Σάββατο 29 Απριλίου 2017

The survival and prognosticators of peritoneal cytology-positive gastric cancer patients who received upfront gastrectomy and subsequent S-1 chemotherapy

Abstract

Background

Upfront surgery and subsequent S-1 chemotherapy is frequently selected for peritoneal cytology-positive (CY1) gastric cancer patients without other distant metastases (CY1-only). The objective of this study was to confirm the efficacy of this strategy in clinical practice and to identify the risk factors associated with survival.

Methods

Overall survival (OS) and recurrence-free survival (RFS) were examined in 36 CY1-only patients who underwent macroscopic curative resection followed by postoperative S-1 chemotherapy between January 2000 and June 2015. Univariate and multivariate analyses were performed using a Cox proportional hazards model to identify risk factors.

Results

The median OS was 22.3 months (95% confidence interval 18.7–31.0).

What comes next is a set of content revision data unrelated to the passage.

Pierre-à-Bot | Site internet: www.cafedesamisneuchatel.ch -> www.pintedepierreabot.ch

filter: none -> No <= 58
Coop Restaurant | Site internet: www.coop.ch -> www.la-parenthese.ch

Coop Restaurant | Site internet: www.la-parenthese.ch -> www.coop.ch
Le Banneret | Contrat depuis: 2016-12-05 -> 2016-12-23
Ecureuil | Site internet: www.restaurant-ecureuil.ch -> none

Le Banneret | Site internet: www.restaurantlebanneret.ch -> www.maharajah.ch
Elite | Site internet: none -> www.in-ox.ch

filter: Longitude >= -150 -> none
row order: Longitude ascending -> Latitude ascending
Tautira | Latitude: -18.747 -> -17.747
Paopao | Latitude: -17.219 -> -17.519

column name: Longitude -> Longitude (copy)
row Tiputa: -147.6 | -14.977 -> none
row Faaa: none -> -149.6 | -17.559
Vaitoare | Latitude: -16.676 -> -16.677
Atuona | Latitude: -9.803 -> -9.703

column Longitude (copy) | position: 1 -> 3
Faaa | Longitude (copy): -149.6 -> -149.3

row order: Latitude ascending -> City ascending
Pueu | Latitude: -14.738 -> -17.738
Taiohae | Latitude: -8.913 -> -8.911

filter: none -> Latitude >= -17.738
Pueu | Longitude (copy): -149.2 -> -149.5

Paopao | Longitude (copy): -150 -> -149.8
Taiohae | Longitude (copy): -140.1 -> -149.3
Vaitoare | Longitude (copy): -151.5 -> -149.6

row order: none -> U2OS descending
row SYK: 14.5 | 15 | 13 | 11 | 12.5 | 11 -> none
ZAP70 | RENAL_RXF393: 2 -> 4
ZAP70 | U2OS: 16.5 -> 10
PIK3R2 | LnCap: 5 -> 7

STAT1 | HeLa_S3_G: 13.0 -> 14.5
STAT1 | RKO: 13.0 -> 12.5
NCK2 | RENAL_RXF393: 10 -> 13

When the OS was compared by a log-rank test, significant differences were observed in the status of lymph node metastasis of pathological N3b (pN3b). Moreover, the univariate and multivariate analyses demonstrated that the status of pN3b was a significant independent risk factor for OS and RFS. The median OS in patients with pathological N0–N3a (pN0–N3a) was 31.0 months, while that in patients with pN3b was 18.2 months (P = 0.002). The median RFS in patients with pN0–N3a was 16.4 months, while that in patients with pN3b was 7.9 months (P = 0.007).

Conclusions

The present study confirmed the efficacy of postoperative S-1 chemotherapy for CY1-only gastric cancer patients who received upfront surgery. This strategy might be recommended as clinical practice for patients with CY1 disease but a more effective treatment should be established for CY1-positive patients, especially for those who are diagnosed with CY1 and pN3b disease.